Enough monkeys banging on keyboards over enough time should produce, through random chance alone, sensible prose now and then.
But if the monkeys are bloggers and reporters and other people, the noise they generate would become merely pseudo-sensible because of (highly unlikely) chance events, but it should actually contain some information. With a little tweaking and a lot of filtering and analysis, it is possible to monitor the chatter for signs of emerging infectious diseases and quite possibly get on top of some of these events faster than otherwise possible.
In one of the most frequently cited examples, early indications of the severe acute respiratory syndrome (SARS) outbreak in Guangdong Province, China, came in November 2002 from a Chinese article that alluded to an unusual increase in emergency department visits with acute respiratory illness. This was followed by media reports of a respiratory disease among health care workers in February 2003, all captured by the Public Health Agency of Canada's Global Public Health Intelligence Network (GPHIN). In parallel, online discussions on the ProMED-mail system referred to an outbreak in Guangzhou, well before official government reports were issued...
This diagram shows roughly how this might work:
Stages of HealthMap Surveillance
(1) Web-based data are acquired from a variety of Web sites every hour, 7 days a week (ranging from rumors on discussion sites to news media to validated official reports). (2) The extracted articles are then categorized by pathogen and location of the outbreak in question. (3) Articles are then analyzed for duplication and content. Duplicate articles are removed, while those that discuss new information about an ongoing situation are integrated with other related articles and added to the interactive map. (4) Once classified, articles are filtered by their relevance into five categories. Only "breaking news" articles are added as markers to the map.
According to the article in PLoS outlining this approach:
The system characterizes disease outbreak reports by means of a series of text mining algorithms. [The system works by] (a) identifying disease and location; (b) determining relevance...; and (c) grouping similar reports together while removing exact duplicates. Once the reports are automatically processed, curators correct the misclassifications of the system where necessary ...
HealthMap draws from a continually expanding dictionary of pathogens (human, plant, and animal diseases) and geographic names (country, province, state, and city) to classify outbreak alert information. However, disease and place names are often ambiguous, colloquial, and subject to change, and may have multiple spellings (e.g., diarrhea, common in the US, and diarrhoea, common in the UK). Thus, the expansion and editing of the database requires extensive manual data entry.
Once location and disease have been identified, articles are automatically tagged according to their relevance. Specifically, we identify whether a given report refers to a current outbreak ("breaking news"), as opposed to reporting on other infectious disease-related news.... Finally, duplicate reports are filtered, identified, and grouped based on the similarity of the article's headline, body text, and disease and location categories. Using a similarity score threshold, the system groups related articles into clusters that provide the collective information on a given outbreak.
Brownstein, J.S., Freifeld, C.C., Reis, B.Y., Mandl, K.D. (2008). Surveillance Sans FrontiÃÂ¨res: Internet-Based Emerging Infectious Disease Intelligence and the HealthMap Project. PLoS Medicine, 5(7), e151. DOI: 10.1371/journal.pmed.0050151
Yay! If they can use data mining like this for "intelligence" applications, it should certainly be used for this sort of work. And I'm guessing that this, with a better defined mission and scope, will produce more useful results much more cheaply. Now, as long as it doesn't get suppressed because it tells us too much about what other agencies are looking for and how....
The first bit of dumb luck came disguised as a public embarrassment for the European Center for Defense Against Disease.

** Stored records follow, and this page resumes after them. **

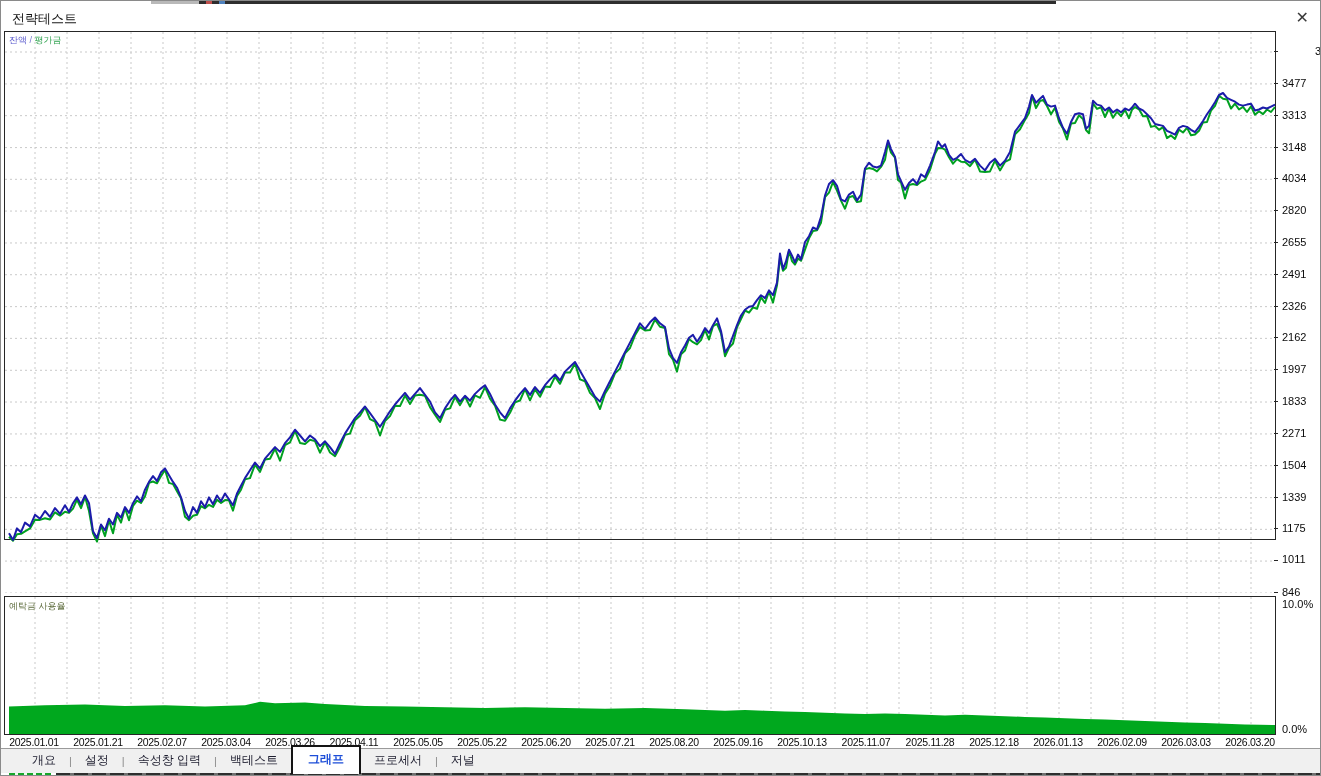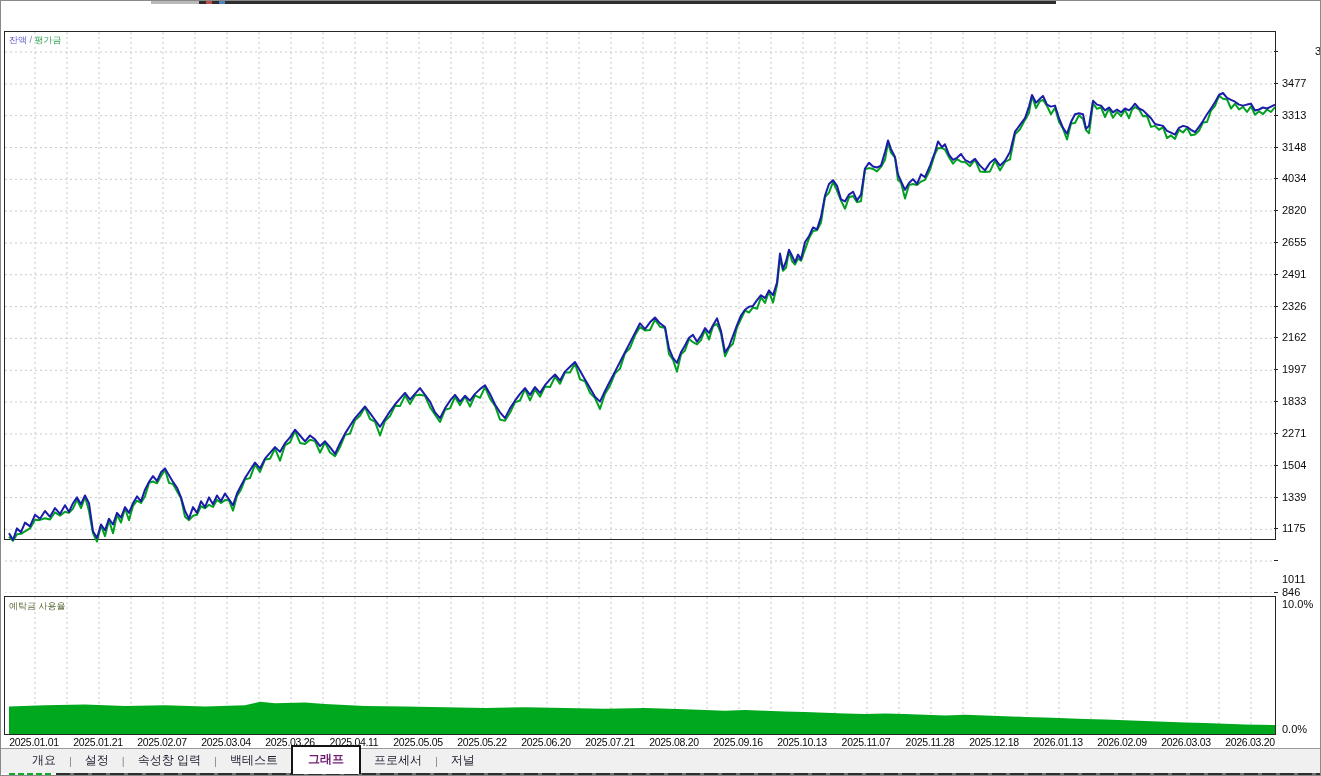--- a/index.html
+++ b/index.html
@@ -61,6 +61,10 @@
     <span class="spk-b"></span>
   </div>
 
+  <div class="titlebar">
+    <span class="title-text">전략테스트</span>
+    <span class="close-x">✕</span>
+  </div>
 
   <div class="pane main-pane">
     <svg id="main-chart-svg" width="1270" height="561">

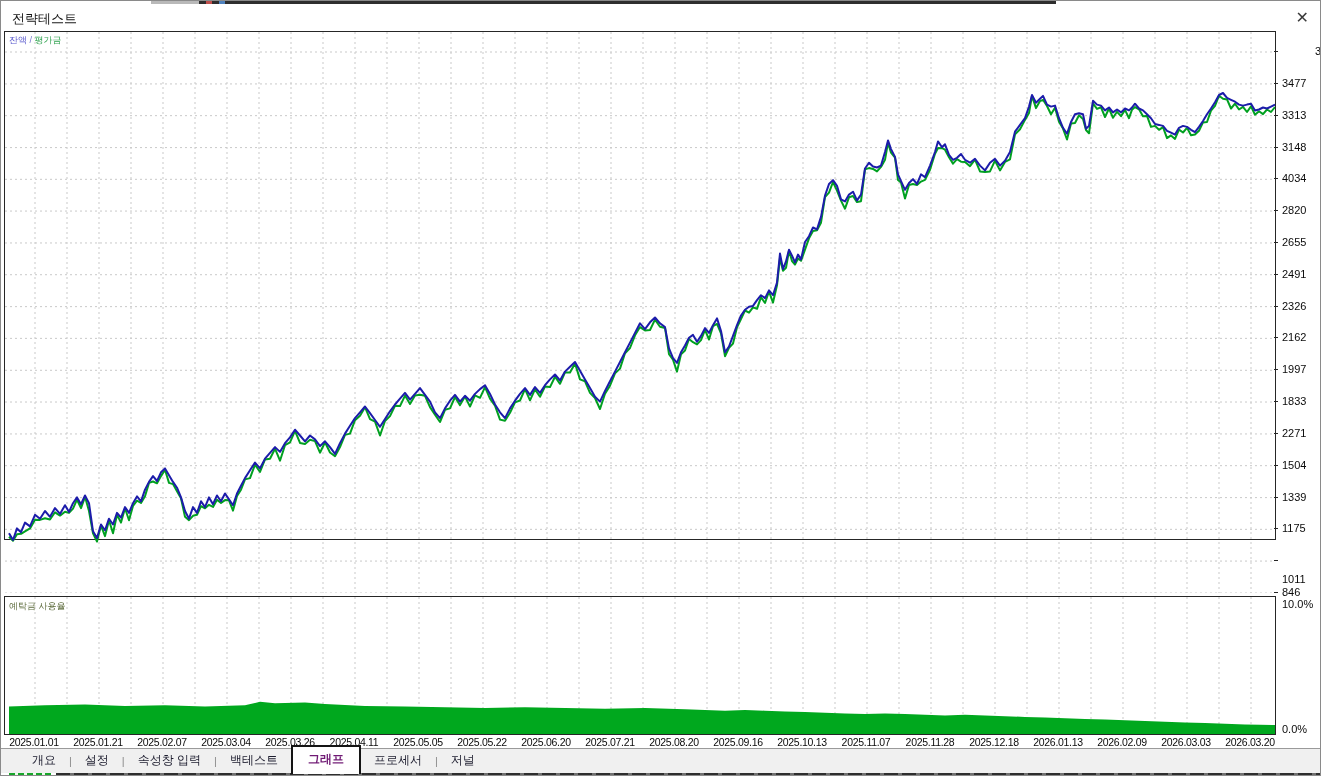--- a/index.html
+++ b/index.html
@@ -215,7 +215,7 @@
       <span class="y-tick-mark" style="top: 497.342px;"></span>
       <span class="y-tick-label" style="top: 497.342px;">1175</span>
       <span class="y-tick-mark" style="top: 529.074px;"></span>
-      <span class="y-tick-label" style="top: 548px;">1011</span>
+      <span class="y-tick-label" style="top: 528px;">1011</span>
       <span class="y-tick-mark" style="top: 561px;"></span>
       <span class="y-tick-label" style="top: 561px; text-align: right;">846</span>
     </div>

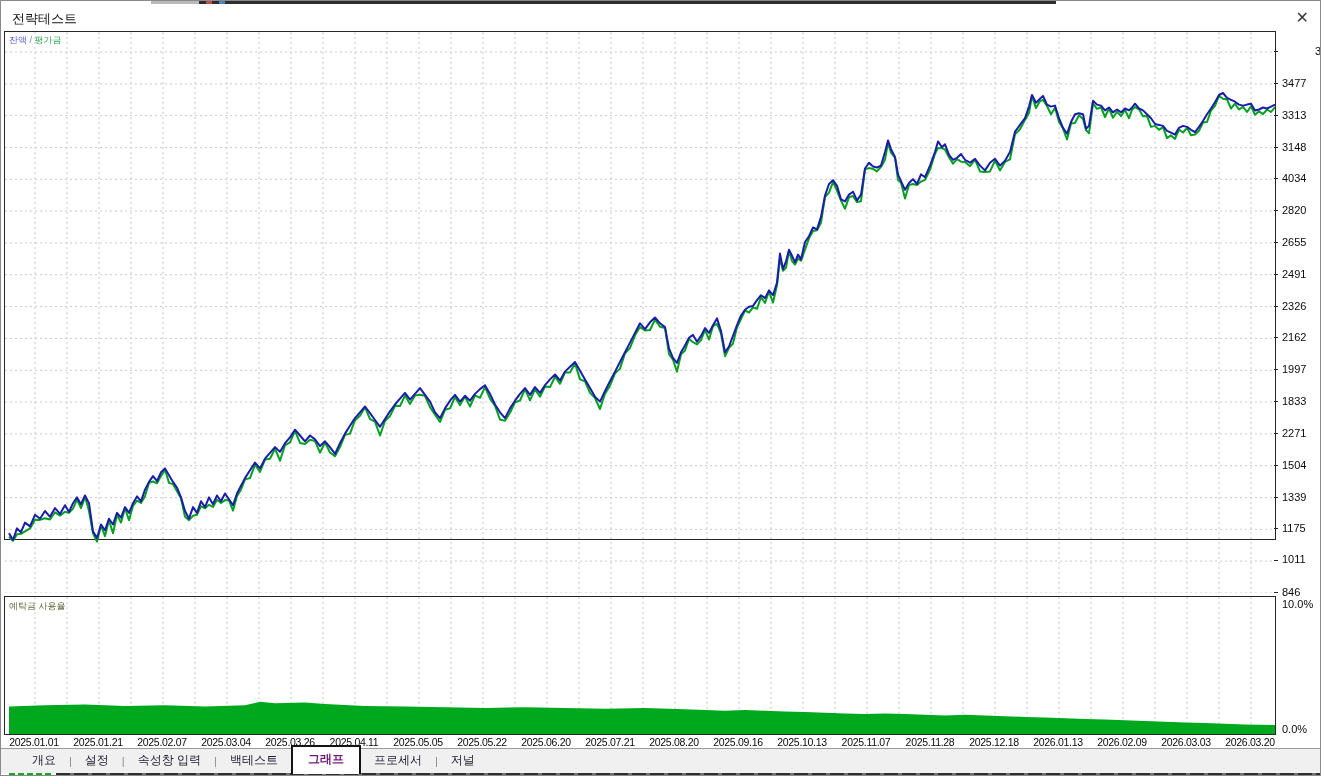--- a/index.html
+++ b/index.html
@@ -35,7 +35,7 @@
   .tab{padding:3px 13px 4px 13px;cursor:pointer;white-space:nowrap;}
   .tab-sep{color:#8a8a8a;font-size:11px;}
   .tab.active{
-    background:#fff;border:2px solid #141414;border-bottom:none;font-weight:bold;color:#701a75;
+    background:#fff;border:2px solid #141414;border-bottom:none;font-weight:bold;color:#1d4ed8;
     margin-top:-3px;padding:4px 15px 6px 15px;position:relative;z-index:3;
   }
   .status-right{position:absolute;right:8px;top:0;height:25px;display:flex;align-items:center;gap:12px;}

On July 23, schoolchildren in Algiers claimed that a respiratory epidemic was spreading across the Mediterranean. The claim was based on a clever analysis of antibody data from the mass-transit system fo Algiers and Naples.

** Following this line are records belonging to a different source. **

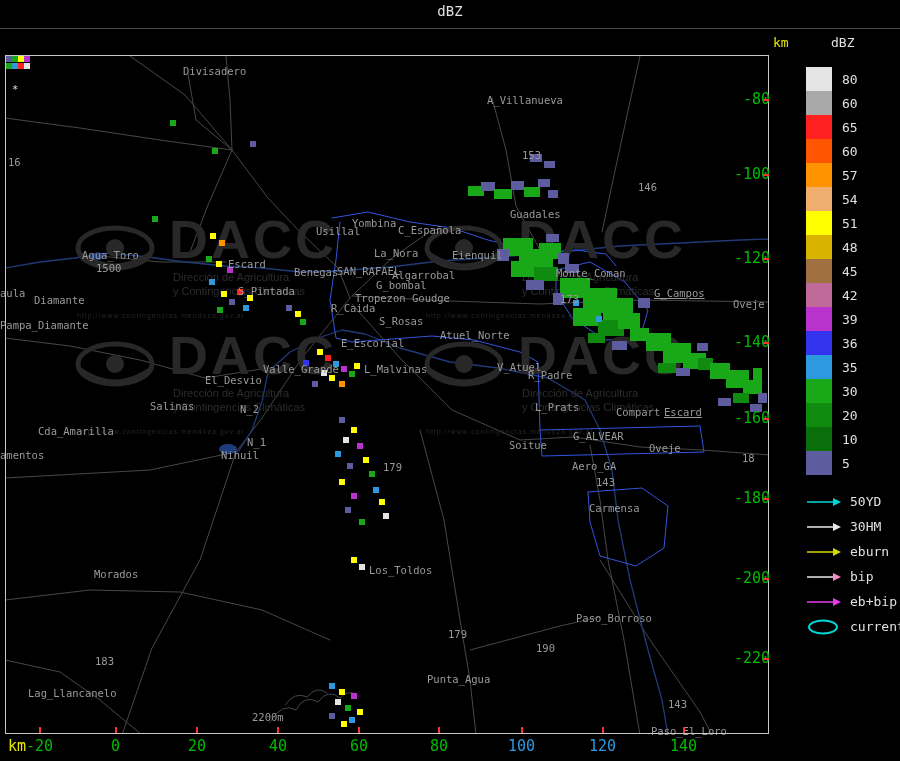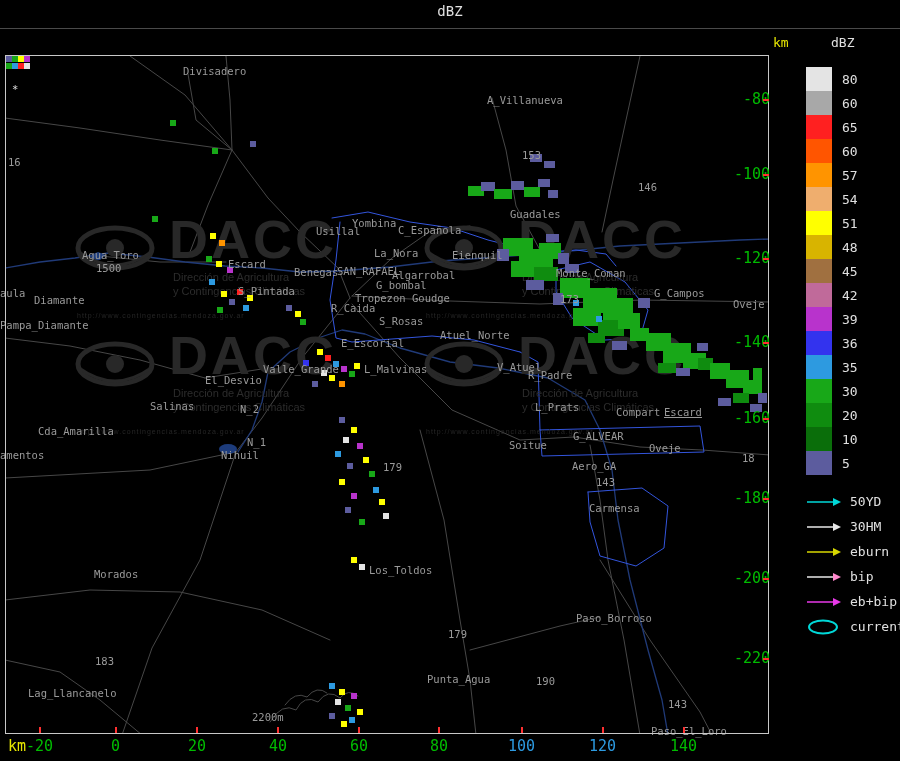--- a/index.html
+++ b/index.html
@@ -273,7 +273,7 @@
       <div class="plabel" style="left: 238px; top: 286px;">S_Pintada</div>
       <div class="plabel" style="left: 355px; top: 293px;">Tropezon</div>
       <div class="plabel" style="left: 412px; top: 293px;">Goudge</div>
-      <div class="plabel" style="left: 654px; top: 288px;">G_Campos</div>
+      <div class="plabel" style="left: 654px; top: 288px; text-decoration: underline;">G_Campos</div>
       <div class="plabel" style="left: 733px; top: 299px;">Oveje</div>
       <div class="plabel" style="left: 331px; top: 303px;">R_Caida</div>
       <div class="plabel" style="left: 379px; top: 316px;">S_Rosas</div>

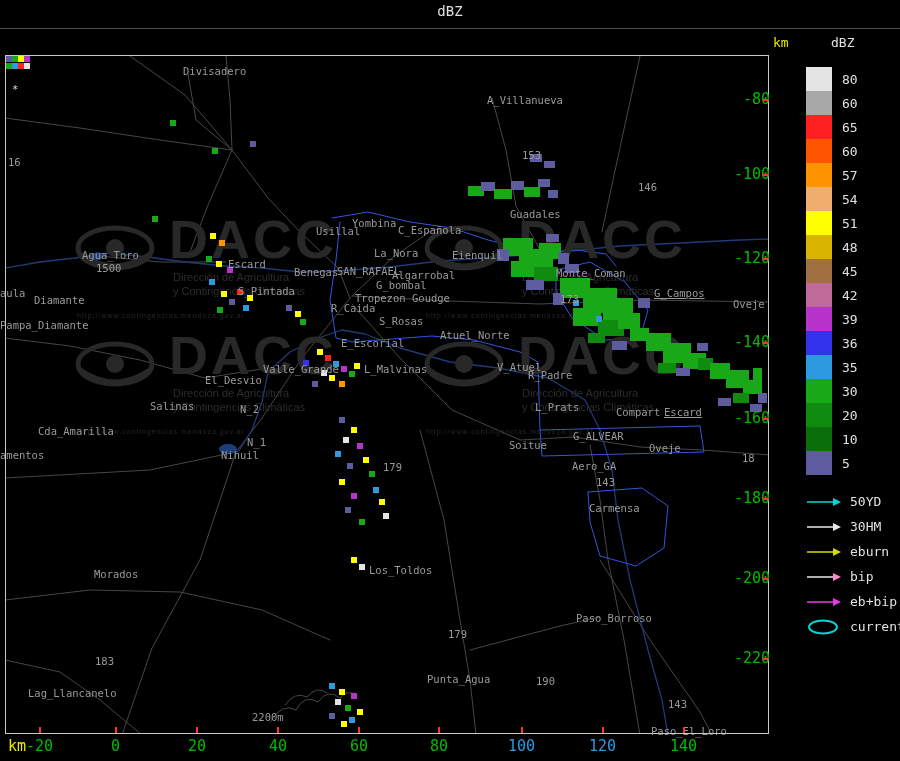--- a/index.html
+++ b/index.html
@@ -305,7 +305,7 @@
       <div class="plabel" style="left: 369px; top: 565px;">Los_Toldos</div>
       <div class="plabel" style="left: 576px; top: 613px;">Paso_Borroso</div>
       <div class="plabel" style="left: 448px; top: 629px;">179</div>
-      <div class="plabel" style="left: 536px; top: 676px;">190</div>
+      <div class="plabel" style="left: 536px; top: 643px;">190</div>
       <div class="plabel" style="left: 95px; top: 656px;">183</div>
       <div class="plabel" style="left: 427px; top: 674px;">Punta_Agua</div>
       <div class="plabel" style="left: 28px; top: 688px;">Lag_Llancanelo</div>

CDD had no immediate comment, but in less than three hours, public-health hobbyists reported similar results in other cities, complete with contagion maps. The epidemic was at least one week old, probably originating in Central Africa, beyond the scope of hobbyist surveillance.
By the time the CDD got its public relations act together, the disease had been detected in India and North America. Worse yet, a journalist in Seattle had isolated and identified the infectious agent, which turned out to be a Pseudomimivirus. ...
--The beginning of Vernor Vinge's Rainbows End.
Thanks for the link to that totally cool web site.